Step-by-step explanation:

Note: "Each chip contains n transistors"

a) A chip needs all n transistor working to function correctly. If p is the probability that a transistor is working ok, then:

P[C]=p^n

b) The memory module works with when even one of the chips is defective. It means it works either if 8 chips or 9 chips are ok. The probability of the chips failing is independent of each other.
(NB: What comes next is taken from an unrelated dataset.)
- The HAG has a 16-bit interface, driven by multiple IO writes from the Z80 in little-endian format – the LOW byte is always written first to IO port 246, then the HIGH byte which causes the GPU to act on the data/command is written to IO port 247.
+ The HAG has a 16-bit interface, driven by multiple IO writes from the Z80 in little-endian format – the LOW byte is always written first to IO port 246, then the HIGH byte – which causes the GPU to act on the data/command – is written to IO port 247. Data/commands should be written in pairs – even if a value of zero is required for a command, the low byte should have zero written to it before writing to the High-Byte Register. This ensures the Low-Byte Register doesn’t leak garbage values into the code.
We can calculate this as a binomial distribution problem, with n=9 and k≥8:

P[M]=P[C_9]+P[C_8]\\\\P[M]=\binom{9}{9}P[C]^9(1-P[C])^0+\binom{9}{8}P[C]^8(1-P[C])^1\\\\P[M]=P[C]^9+9P[C]^8(1-P[C])\\\\P[M]=p^{9n}+9p^{8n}(1-p^n)\\\\P[M]=p^{8n}(p^{n}+9(1-p^n))\\\\P[M]=p^{8n}(9-8p^n)

c)

P[M]=(0.999)^{8n}(9-8(0.999)^n)=0.9

This equation was solved graphically and the result is that the maximum number of chips to have a reliability of the memory module equal or bigger than 0.9 is 62 transistors per chip. See picture attached.

d) If the memoty module tolerates 2 defective chips:

P[M]=P[C_9]+P[C_8]+P[C_7]\\\\P[M]=\binom{9}{9}P[C]^9(1-P[C])^0+\binom{9}{8}P[C]^8(1-P[C])^1+\binom{9}{7}P[C]^7(1-P[C])^2\\\\P[M]=P[C]^9+9P[C]^8(1-P[C])+36P[C]^7(1-P[C])^2\\\\P[M]=p^{9n}+9p^{8n}(1-p^n)+36p^{7n}(1-p^n)^2

We again calculate numerically and graphically and determine that the maximum number of transistor per chip in this conditions is n=138. See graph attached.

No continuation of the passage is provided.